# How to grow drwarf hair grass



## Jsu (Dec 4, 2009)

I would like to know if you need CO2 to grow hair grass and can it be done without CO2 but with flurish excell? Light is 3 watt per gallon.

I was at big als yesterday and I brought 3 pots of dwarf hair grass and 2 pots of dwarf micro swords (not really sure if it is or something else) for 3.99 each. Its listed for 7.99 but since they ran out of the plant that was on special so they use this as a substitdue.


----------



## arinsi (Mar 14, 2010)

3 watts per gallon is very high lighting

you can use co2
and or ferts to speed it up

but it will grow either way


----------



## Darkblade48 (Jan 28, 2008)

3 WPG is an arbitrary number. How large is your tank, what kind of lighting do you have, etc. For example, 3 WPG of T5HO lighting compared to 3 WPG of T12 lighting would be extremely different. In addition, 3 WPG over a 2.5 gallon tank is very different from 3 WPG in a 90 gallon tank.

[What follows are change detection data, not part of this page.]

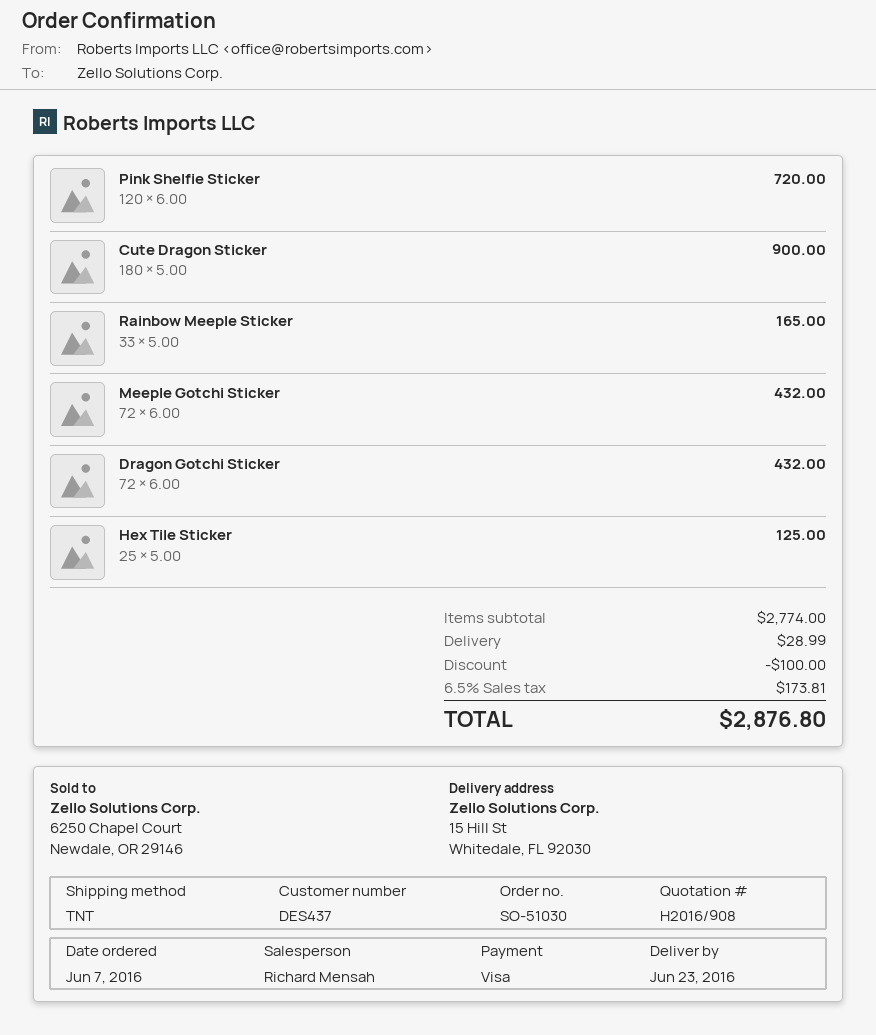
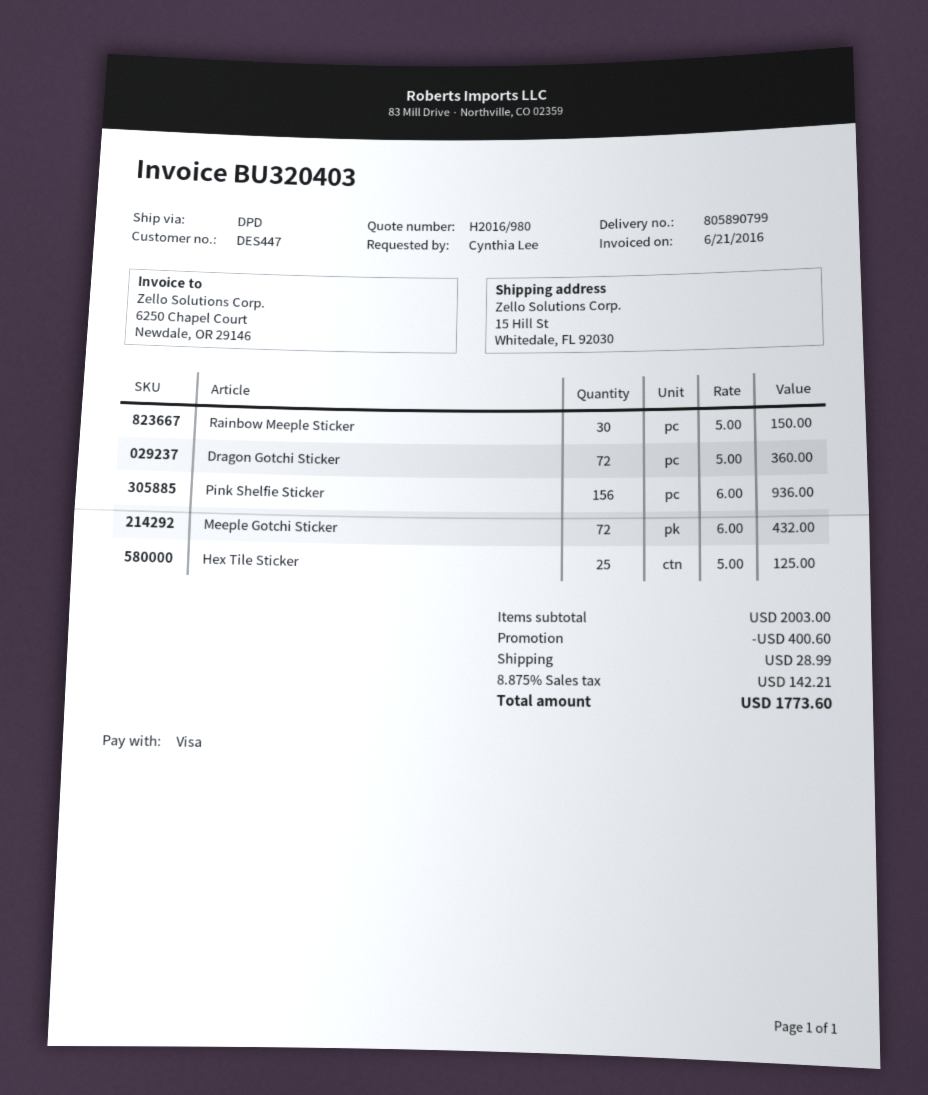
quote number: H2016/908 -> H2016/980
customer number: DES437 -> DES447
shipping method: TNT -> DPD
Pink Shelfie Sticker: 120 x 6.00 = 720.00 -> 156 x 6.00 = 936.00
Cute Dragon Sticker: 180 x 5.00 = 900.00 -> none
Rainbow Meeple Sticker: 33 x 5.00 = 165.00 -> 30 x 5.00 = 150.00
Dragon Gotchi Sticker: 72 x 6.00 = 432.00 -> 72 x 5.00 = 360.00
subtotal: 2774.00 -> 2003.00
discount: 100.00 -> 400.60
tax: 6.5% = 173.81 -> 8.875% = 142.21
total: 2876.80 -> 1773.60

Hair grass can grow without CO2 with just Flourish Excel, but you will likely need fertilization as well.


----------



## igor.kanshyn (Jan 14, 2010)

arinsi said:


> 3 watts per gallon is very high lighting
> 
> you can use co2
> and or ferts to speed it up
> ...


That's right. It will definitely grow in your tank.
The speed of growth can be different.

You might will see that all existing blades die in a week or two. Don't worry about them, roots are more important.
Do not allow algae grows on your grass, it would be hard to remove.


----------



## duckyser (Oct 4, 2009)

would shrimp be able to take care of algae on the blades of grass?


----------



## TBemba (Jan 11, 2010)

Do you need special substrate to grow this stuff?


----------



## Plaid (Nov 10, 2008)

It seems to be a fan of iron-rich substrate, like flourite, but I have seen it grow in the Hagen GeoSystem standard gravel. So, no, it's not too hard to grow.

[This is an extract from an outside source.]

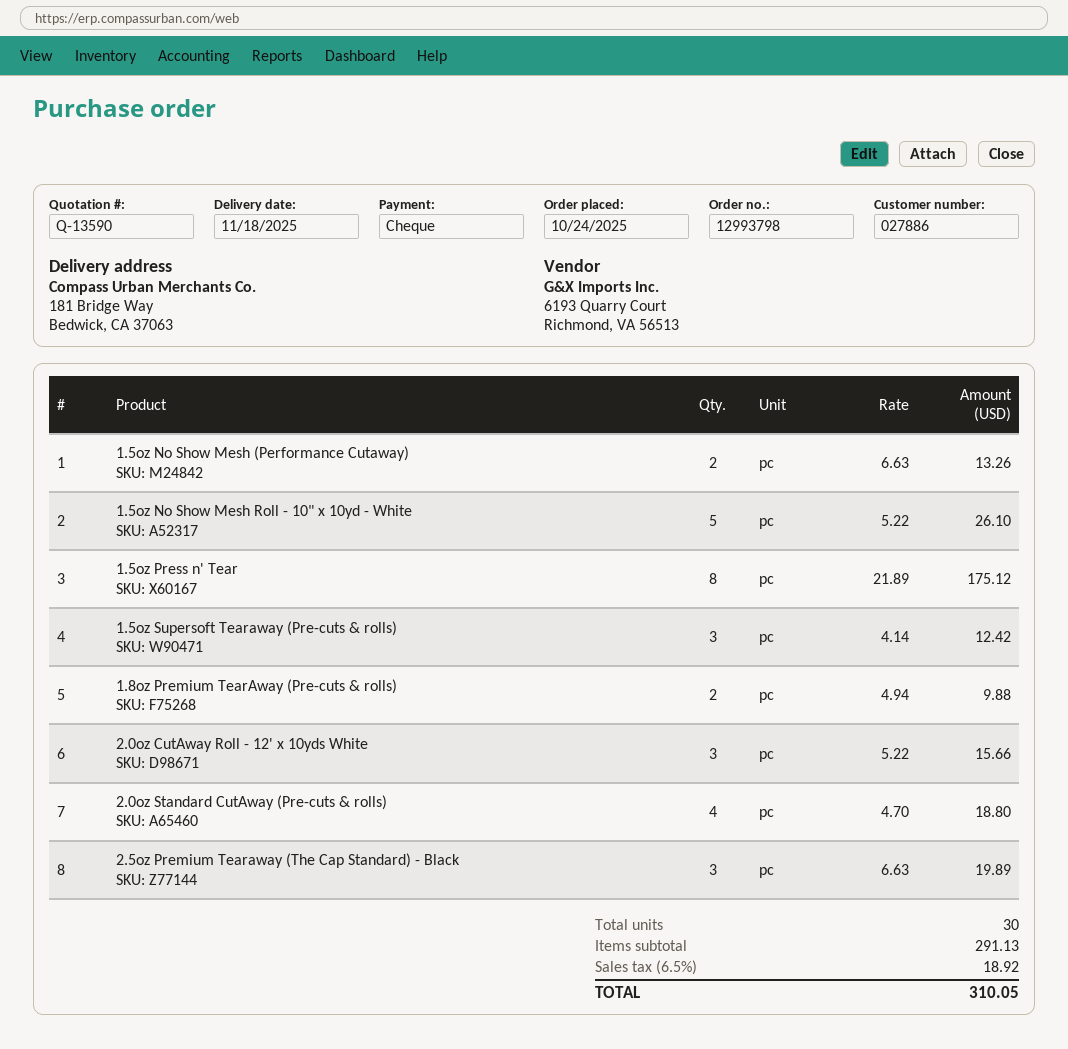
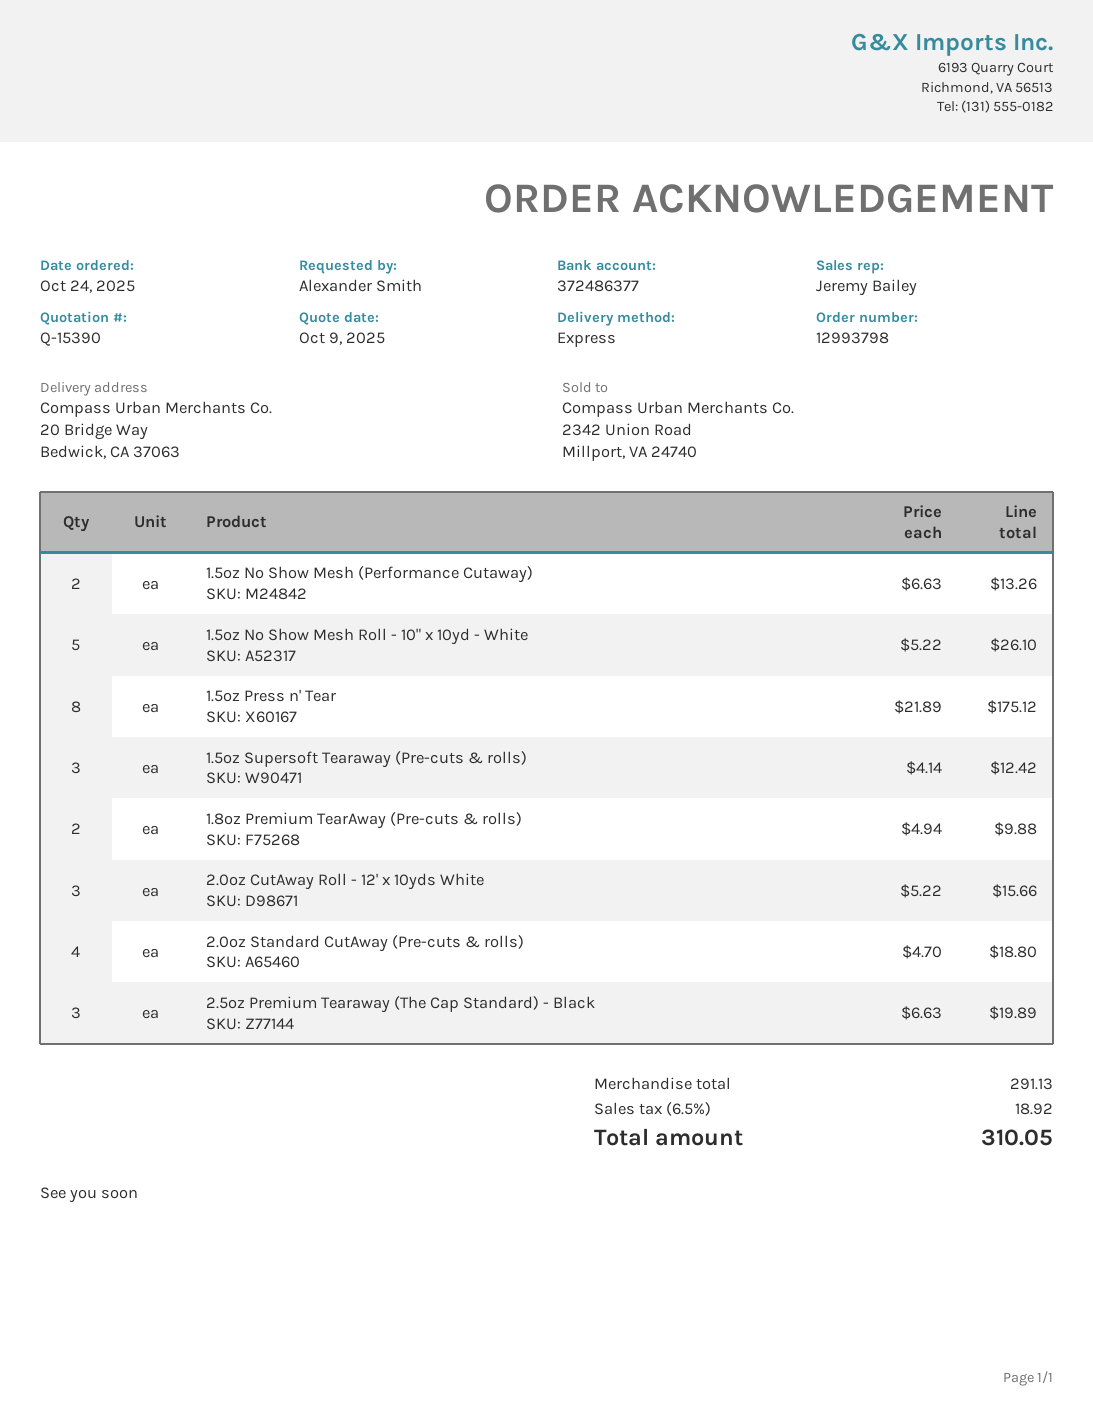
quote number: Q-13590 -> Q-15390
ship to: 181 Bridge Way, Bedwick, CA 37063 -> 20 Bridge Way, Bedwick, CA 37063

And while I'm more of an experimenter than a blind follower, it's a rule of thumb that Darkblade is always right. 

IF you have high light, or even medium light, dwarf hairgrass shouldn't be too hard to grow. I've successfully had it form nicely on Excel, but I had an issue with algae getting in it.

Shrimp seem to enjoy climbing through it, and hopefully can manage algae for you. Excel seems to be a good algae fighter, somehow, though.

Best of luck with your green carpet,
Wes


----------



## igor.kanshyn (Jan 14, 2010)

duckyser said:


> would shrimp be able to take care of algae on the blades of grass?


Shrimps are not magicians. They are not cleaning algae for you. They just feed themselves. 
They will help, but don't rely on them to much.

GreenHair algae can be removed by hand. Cut all blades that are cover with other algae badly. It's not a problem for plants.
There are some well-know ways to fight with algae. It you see that it's coming, reduce lighting period, make sure that your filter is fine, add CO2, check your fertilization ...

BTW, my big amano shrimps dug hairgrass out from a sand substrate. Shrimps like to dig. Big shrimps dig big holes


----------



## Darkblade48 (Jan 28, 2008)

duckyser said:


> would shrimp be able to take care of algae on the blades of grass?





igor.kanshyn said:


> Shrimps are not magicians. They are not cleaning algae for you. They just feed themselves.
> They will help, but don't relay on them to much.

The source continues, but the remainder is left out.